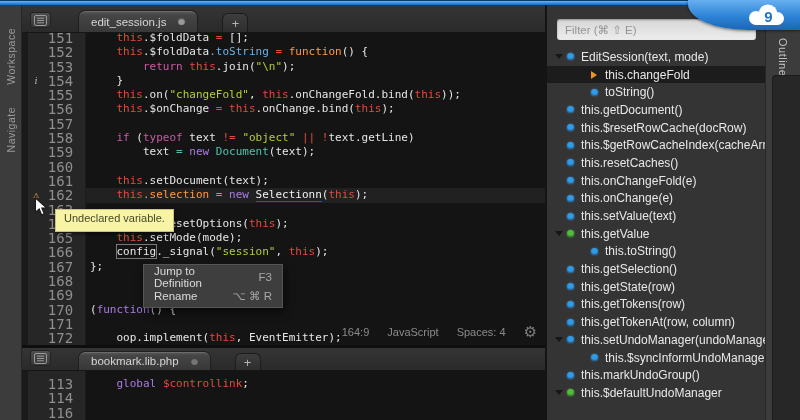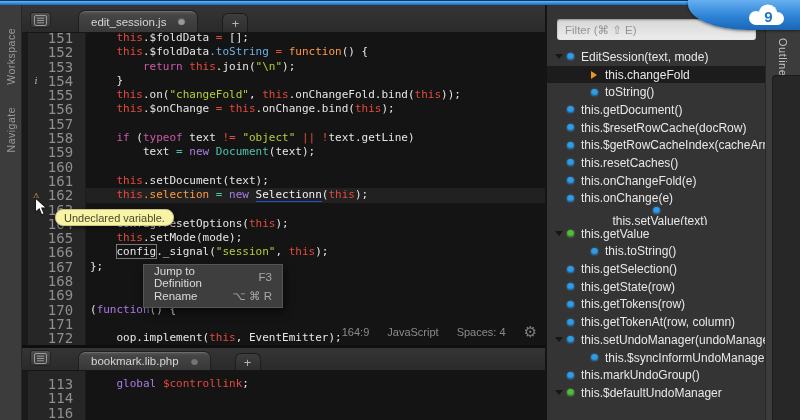--- a/index.html
+++ b/index.html
@@ -97,21 +97,21 @@
   
   .rrail { position:absolute; left:765px; top:5px; width:35px; bottom:0; background:#3c3c3c;
            border-left:1px solid #272727; }
   .rrail .vlabel2 { writing-mode:vertical-rl; color:#c4c4c4; font-size:11px; letter-spacing:.5px;
            position:absolute; top:33px; left:50%; transform:translateX(-50%); cursor:pointer; }
   .recess { position:absolute; left:6px; right:0; top:70px; bottom:0; background:#272727;
             border:1px solid #1c1c1c; border-right:none; border-bottom:none; border-top-left-radius:4px; }
 
   
   .tooltip { position:absolute; left:55px; top:209px; z-index:60; background:#f8f4a6; color:#47472a;
-             font-size:11px; padding:2px 8px 1px; border:1px solid #c9c383; border-radius:8px;
+             font-size:11px; padding:2px 8px 7px; border:1px solid #c9c383; border-radius:0;
              box-shadow:1px 2px 4px rgba(0,0,0,.55); white-space:nowrap; }
   .ctxmenu { position:absolute; left:143px; top:264px; width:140px; z-index:70; background:#3e3e3e;
              border:1px solid #555; box-shadow:2px 4px 8px rgba(0,0,0,.6); padding:2px 0; }
   .mitem { display:flex; justify-content:space-between; align-items:center; height:19px; padding:0 10px;
            color:#dadada; font-size:11.5px; cursor:pointer; }
   .mshort { color:#a8a8a8; margin-left:14px; }
   .cursor { position:absolute; left:34px; top:197px; z-index:90; pointer-events:none; }
 </style>
 </head>
 <body>
@@ -265,21 +265,21 @@
           </span>
           <span class="olab">this.onChangeFold(e)</span>
         </div>
         <div class="orow" style="padding-left: 8px;">
           <span class="oexp"></span>
           <span class="oico">
             <span class="dot-blue"></span>
           </span>
           <span class="olab">this.onChange(e)</span>
         </div>
-        <div class="orow" style="padding-left: 8px; flex-direction: column;">
+        <div class="orow" style="padding-left: 8px;">
           <span class="oexp"></span>
           <span class="oico">
             <span class="dot-blue"></span>
           </span>
           <span class="olab">this.setValue(text)</span>
         </div>
         <div class="orow" style="padding-left: 8px;">
           <span class="oexp">
             <span class="tri-down"></span>
           </span>

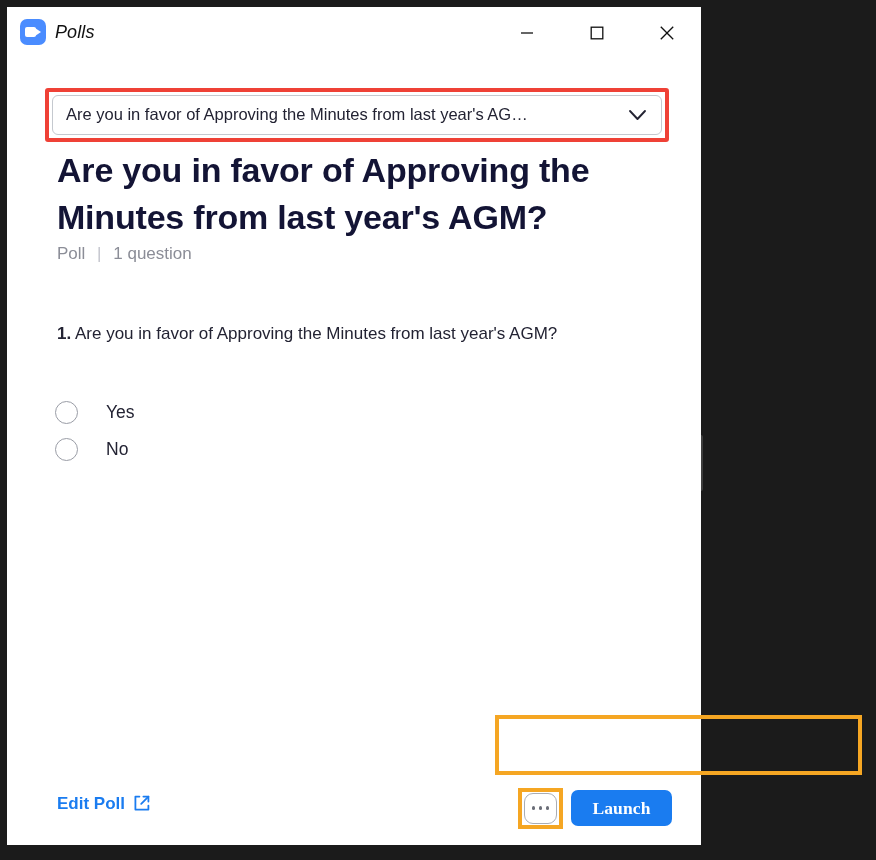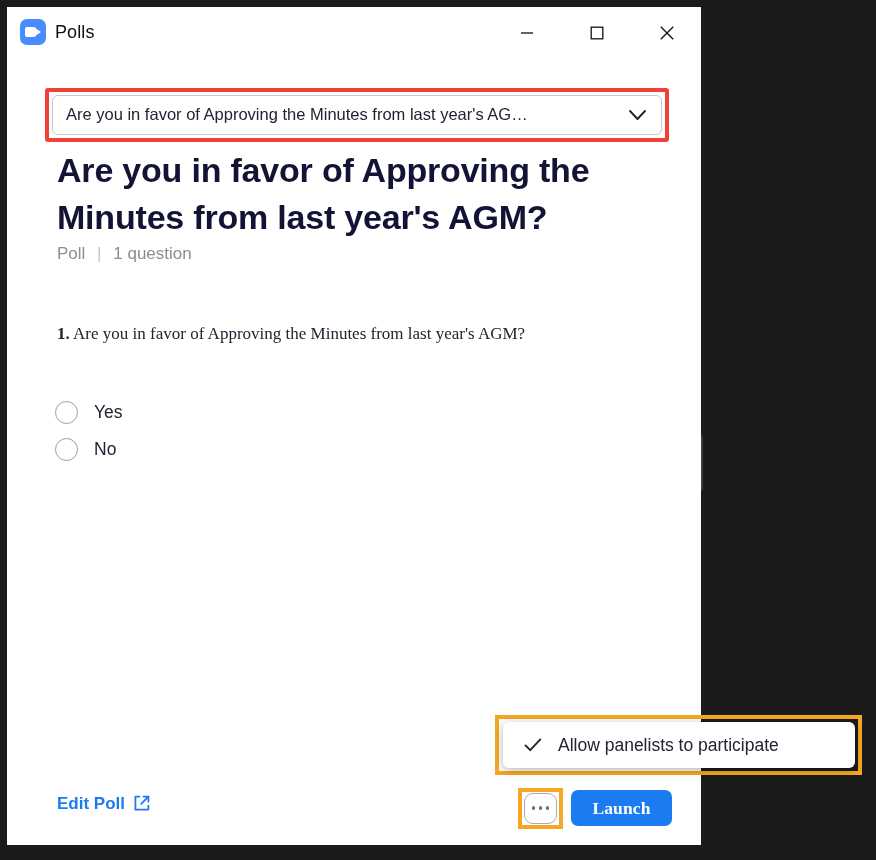--- a/index.html
+++ b/index.html
@@ -42,20 +42,21 @@
     overflow: visible;
   }
 
   
   #title-bar {
     position: absolute;
     left: 0; top: 0;
     width: 694px;
     height: 52px;
     background: #ffffff;
+    font-style: italic;
   }
   #zoom-logo {
     position: absolute;
     left: 13px;
     top: 12px;
     width: 26px;
     height: 26px;
     background: #4a8cff;
     border-radius: 7px;
   }
@@ -157,21 +158,20 @@
     display: inline-block;
     margin: 0 7px;
     color: #c2c4cc;
   }
 
   #question-block {
     position: absolute;
     left: 50px;
     top: 314px;
     width: 615px;
-    font-family: Liberation Serif, serif;
   }
   #question-text {
     font-size: 17px;
     color: #232333;
     line-height: 25px;
   }
   #question-number {
     font-weight: bold;
     color: #232333;
   }
@@ -196,21 +196,21 @@
   #option-1 { top: 431px; }
   .option-radio {
     width: 23px;
     height: 23px;
     border: 1.6px solid #9a9da6;
     border-radius: 50%;
     background: #ffffff;
     box-sizing: border-box;
   }
   .option-label {
-    margin-left: 16px;
+    margin-left: 28px;
     font-size: 17.5px;
     color: #232333;
   }
 
   
   #edit-poll-link {
     position: absolute;
     left: 50px;
     top: 787px;
     display: flex;
@@ -394,20 +394,14 @@
         <i></i>
       </span>
     </div>
 
     <div id="launch-button">Launch</div>
 
   </div>
 
   <div id="panelist-menu-highlight"></div>
 
-  <div id="panelist-menu">
-    <svg id="panelist-menu-check" width="18" height="16" viewBox="0 0 18 16">
-      <polyline points="1.5,8.4 6.2,13.2 16.3,2.4" fill="none" stroke="#232333" stroke-width="1.9" stroke-linecap="round" stroke-linejoin="round"></polyline>
-    </svg>
-    <span id="panelist-menu-label">Allow panelists to participate</span>
-  </div>
 
 </div>
 
 </body></html>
+ + + +
EXERCISE => Each line of the material that has the word "display" belongs in the answer.

SOLUTION TO THIS PROBLEM =>
   .mitem { display:flex; justify-content:space-between; align-items:center; height:19px; padding:0 10px;
     display: inline-block;
     display: flex;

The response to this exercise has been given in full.